Excerpts from a dataset:
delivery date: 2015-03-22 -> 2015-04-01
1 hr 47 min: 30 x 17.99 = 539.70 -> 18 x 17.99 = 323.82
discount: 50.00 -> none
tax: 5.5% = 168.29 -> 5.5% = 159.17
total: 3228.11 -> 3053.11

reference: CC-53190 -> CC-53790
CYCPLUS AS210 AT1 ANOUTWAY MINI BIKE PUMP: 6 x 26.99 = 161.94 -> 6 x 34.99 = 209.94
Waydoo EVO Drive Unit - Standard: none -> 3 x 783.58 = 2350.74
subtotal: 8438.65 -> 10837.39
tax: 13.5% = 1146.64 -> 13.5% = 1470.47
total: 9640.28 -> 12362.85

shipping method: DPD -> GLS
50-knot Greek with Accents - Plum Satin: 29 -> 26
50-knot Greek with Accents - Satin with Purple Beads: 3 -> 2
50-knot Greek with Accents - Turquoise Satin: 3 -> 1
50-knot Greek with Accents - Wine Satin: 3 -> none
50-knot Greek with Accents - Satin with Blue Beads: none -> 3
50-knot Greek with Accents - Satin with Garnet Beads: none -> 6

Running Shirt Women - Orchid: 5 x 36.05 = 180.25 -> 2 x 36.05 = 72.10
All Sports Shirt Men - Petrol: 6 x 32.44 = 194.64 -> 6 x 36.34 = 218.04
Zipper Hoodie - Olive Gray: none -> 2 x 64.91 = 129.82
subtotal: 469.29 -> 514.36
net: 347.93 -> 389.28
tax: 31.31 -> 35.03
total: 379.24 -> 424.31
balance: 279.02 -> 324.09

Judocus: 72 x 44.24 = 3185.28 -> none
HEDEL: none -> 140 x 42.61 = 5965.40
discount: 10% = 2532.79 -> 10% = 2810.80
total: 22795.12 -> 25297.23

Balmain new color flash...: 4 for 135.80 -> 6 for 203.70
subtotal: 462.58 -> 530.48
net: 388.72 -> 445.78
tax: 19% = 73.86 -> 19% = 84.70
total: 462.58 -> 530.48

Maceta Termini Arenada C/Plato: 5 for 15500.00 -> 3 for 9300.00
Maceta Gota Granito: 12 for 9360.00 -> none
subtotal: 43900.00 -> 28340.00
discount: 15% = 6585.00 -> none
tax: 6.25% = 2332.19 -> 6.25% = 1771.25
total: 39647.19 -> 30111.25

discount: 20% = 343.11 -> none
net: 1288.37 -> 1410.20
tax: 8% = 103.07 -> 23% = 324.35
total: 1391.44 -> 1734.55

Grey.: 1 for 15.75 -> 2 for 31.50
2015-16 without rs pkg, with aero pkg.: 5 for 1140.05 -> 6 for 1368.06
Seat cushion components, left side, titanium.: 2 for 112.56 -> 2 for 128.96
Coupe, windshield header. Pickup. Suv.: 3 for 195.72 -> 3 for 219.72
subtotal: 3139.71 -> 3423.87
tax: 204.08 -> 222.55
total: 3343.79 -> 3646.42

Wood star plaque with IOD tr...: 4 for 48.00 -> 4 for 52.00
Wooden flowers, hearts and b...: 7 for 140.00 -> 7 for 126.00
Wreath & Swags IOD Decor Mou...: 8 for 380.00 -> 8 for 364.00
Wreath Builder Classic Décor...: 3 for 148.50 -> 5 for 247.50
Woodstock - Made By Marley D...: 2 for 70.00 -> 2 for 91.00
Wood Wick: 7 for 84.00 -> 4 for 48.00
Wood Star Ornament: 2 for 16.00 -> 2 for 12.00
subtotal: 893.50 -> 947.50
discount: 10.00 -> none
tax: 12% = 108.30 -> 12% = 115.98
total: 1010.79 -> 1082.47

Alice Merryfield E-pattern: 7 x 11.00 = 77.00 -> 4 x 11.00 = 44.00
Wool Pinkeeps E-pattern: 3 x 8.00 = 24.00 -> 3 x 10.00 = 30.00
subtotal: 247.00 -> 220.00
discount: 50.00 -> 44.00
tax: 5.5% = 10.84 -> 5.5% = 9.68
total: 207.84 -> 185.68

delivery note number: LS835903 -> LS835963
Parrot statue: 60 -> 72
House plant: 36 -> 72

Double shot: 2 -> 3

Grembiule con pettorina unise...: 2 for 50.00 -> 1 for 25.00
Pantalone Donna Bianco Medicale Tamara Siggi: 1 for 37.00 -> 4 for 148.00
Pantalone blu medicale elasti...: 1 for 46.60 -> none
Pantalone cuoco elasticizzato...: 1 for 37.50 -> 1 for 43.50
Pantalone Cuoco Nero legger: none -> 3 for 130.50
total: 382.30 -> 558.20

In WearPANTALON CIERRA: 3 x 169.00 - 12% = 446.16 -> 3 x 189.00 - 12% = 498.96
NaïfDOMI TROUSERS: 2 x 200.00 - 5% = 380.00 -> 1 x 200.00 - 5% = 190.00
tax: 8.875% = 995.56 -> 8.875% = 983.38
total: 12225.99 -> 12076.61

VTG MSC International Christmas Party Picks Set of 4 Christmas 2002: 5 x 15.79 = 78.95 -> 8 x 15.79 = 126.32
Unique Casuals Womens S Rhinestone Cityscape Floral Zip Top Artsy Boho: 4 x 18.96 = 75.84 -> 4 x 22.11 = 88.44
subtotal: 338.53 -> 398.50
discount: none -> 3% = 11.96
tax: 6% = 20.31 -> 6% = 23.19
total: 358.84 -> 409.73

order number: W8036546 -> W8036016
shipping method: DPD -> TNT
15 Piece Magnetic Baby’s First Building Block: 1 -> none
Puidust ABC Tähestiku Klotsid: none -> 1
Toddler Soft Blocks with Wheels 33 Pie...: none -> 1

Task brief: Write out exactly each line of the entries, starting at the one containing "discount: 10.00 -> none" and finishing with the last line.

Your solution:
discount: 10.00 -> none
tax: 12% = 108.30 -> 12% = 115.98
total: 1010.79 -> 1082.47

Alice Merryfield E-pattern: 7 x 11.00 = 77.00 -> 4 x 11.00 = 44.00
Wool Pinkeeps E-pattern: 3 x 8.00 = 24.00 -> 3 x 10.00 = 30.00
subtotal: 247.00 -> 220.00
discount: 50.00 -> 44.00
tax: 5.5% = 10.84 -> 5.5% = 9.68
total: 207.84 -> 185.68

delivery note number: LS835903 -> LS835963
Parrot statue: 60 -> 72
House plant: 36 -> 72

Double shot: 2 -> 3

Grembiule con pettorina unise...: 2 for 50.00 -> 1 for 25.00
Pantalone Donna Bianco Medicale Tamara Siggi: 1 for 37.00 -> 4 for 148.00
Pantalone blu medicale elasti...: 1 for 46.60 -> none
Pantalone cuoco elasticizzato...: 1 for 37.50 -> 1 for 43.50
Pantalone Cuoco Nero legger: none -> 3 for 130.50
total: 382.30 -> 558.20

In WearPANTALON CIERRA: 3 x 169.00 - 12% = 446.16 -> 3 x 189.00 - 12% = 498.96
NaïfDOMI TROUSERS: 2 x 200.00 - 5% = 380.00 -> 1 x 200.00 - 5% = 190.00
tax: 8.875% = 995.56 -> 8.875% = 983.38
total: 12225.99 -> 12076.61

VTG MSC International Christmas Party Picks Set of 4 Christmas 2002: 5 x 15.79 = 78.95 -> 8 x 15.79 = 126.32
Unique Casuals Womens S Rhinestone Cityscape Floral Zip Top Artsy Boho: 4 x 18.96 = 75.84 -> 4 x 22.11 = 88.44
subtotal: 338.53 -> 398.50
discount: none -> 3% = 11.96
tax: 6% = 20.31 -> 6% = 23.19
total: 358.84 -> 409.73

order number: W8036546 -> W8036016
shipping method: DPD -> TNT
15 Piece Magnetic Baby’s First Building Block: 1 -> none
Puidust ABC Tähestiku Klotsid: none -> 1
Toddler Soft Blocks with Wheels 33 Pie...: none -> 1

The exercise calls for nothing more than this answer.